DATASET CONTENT
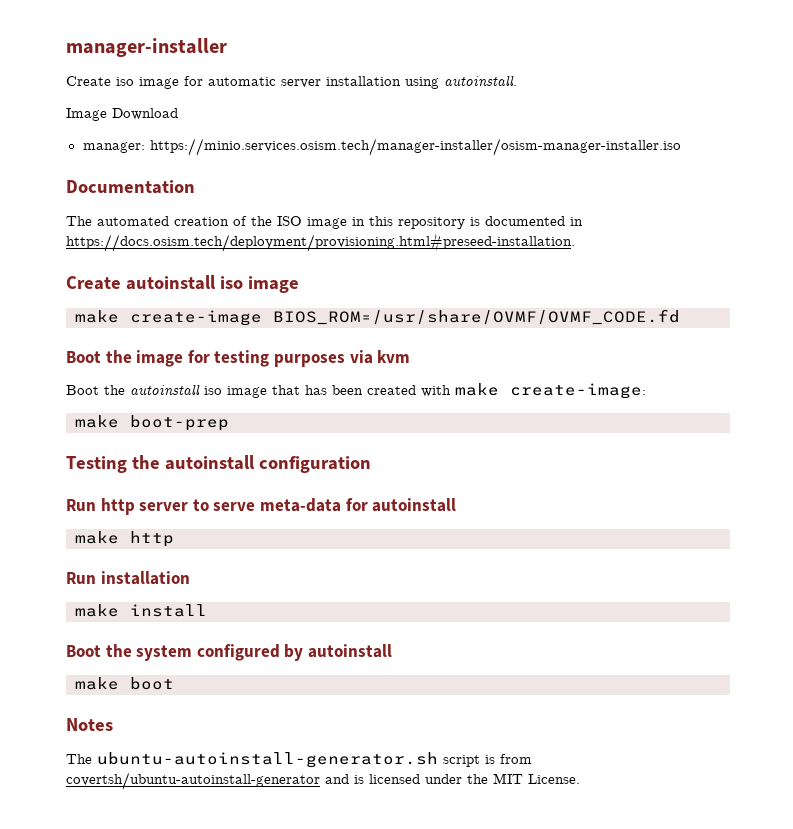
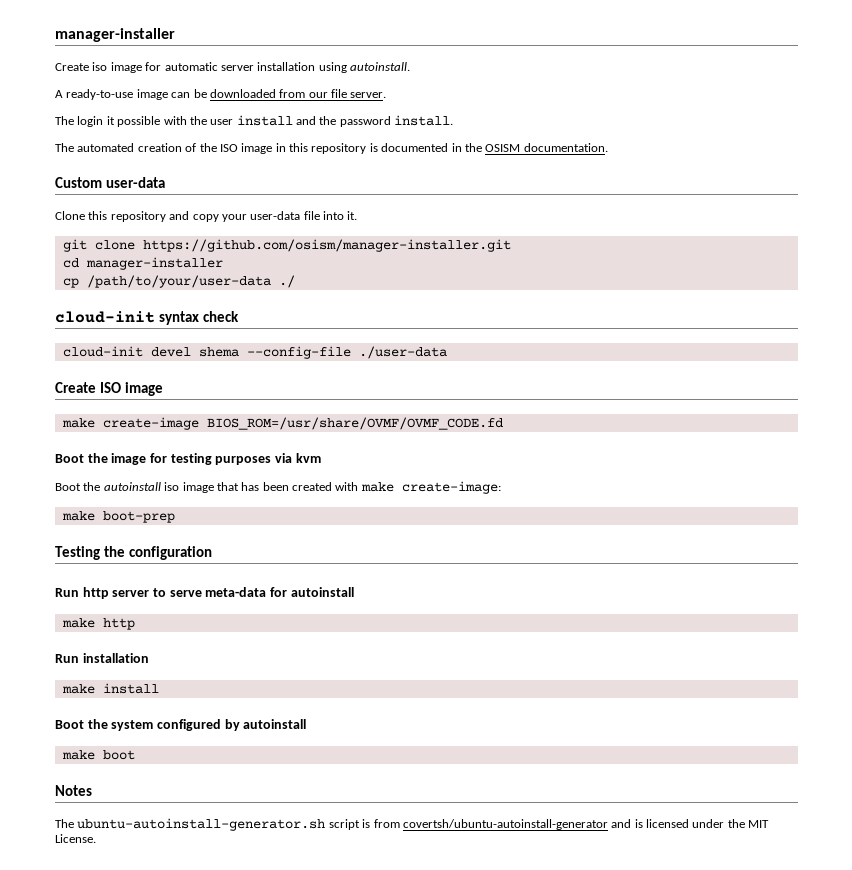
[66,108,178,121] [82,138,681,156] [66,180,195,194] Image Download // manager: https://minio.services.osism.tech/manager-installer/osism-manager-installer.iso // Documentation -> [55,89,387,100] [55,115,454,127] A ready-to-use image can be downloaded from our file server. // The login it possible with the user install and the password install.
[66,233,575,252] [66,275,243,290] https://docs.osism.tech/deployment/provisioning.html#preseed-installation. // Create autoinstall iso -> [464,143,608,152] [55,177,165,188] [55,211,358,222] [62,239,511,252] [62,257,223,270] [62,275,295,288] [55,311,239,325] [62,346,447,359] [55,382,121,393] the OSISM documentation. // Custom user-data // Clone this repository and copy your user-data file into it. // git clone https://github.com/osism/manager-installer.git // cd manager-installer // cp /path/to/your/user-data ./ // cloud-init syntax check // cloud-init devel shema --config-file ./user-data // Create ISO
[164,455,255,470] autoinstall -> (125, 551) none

* * *

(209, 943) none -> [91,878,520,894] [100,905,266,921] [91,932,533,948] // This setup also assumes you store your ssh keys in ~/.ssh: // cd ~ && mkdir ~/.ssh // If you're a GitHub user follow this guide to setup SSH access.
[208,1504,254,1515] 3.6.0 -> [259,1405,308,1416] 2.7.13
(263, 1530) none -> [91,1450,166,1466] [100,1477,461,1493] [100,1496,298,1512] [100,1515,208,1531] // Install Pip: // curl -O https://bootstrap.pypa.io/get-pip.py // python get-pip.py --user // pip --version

WHAT THE TASK ASKS
Identify how many lines in the entries above include the string "your", then state that number alone.

OUTPUT FOR THIS EXERCISE
2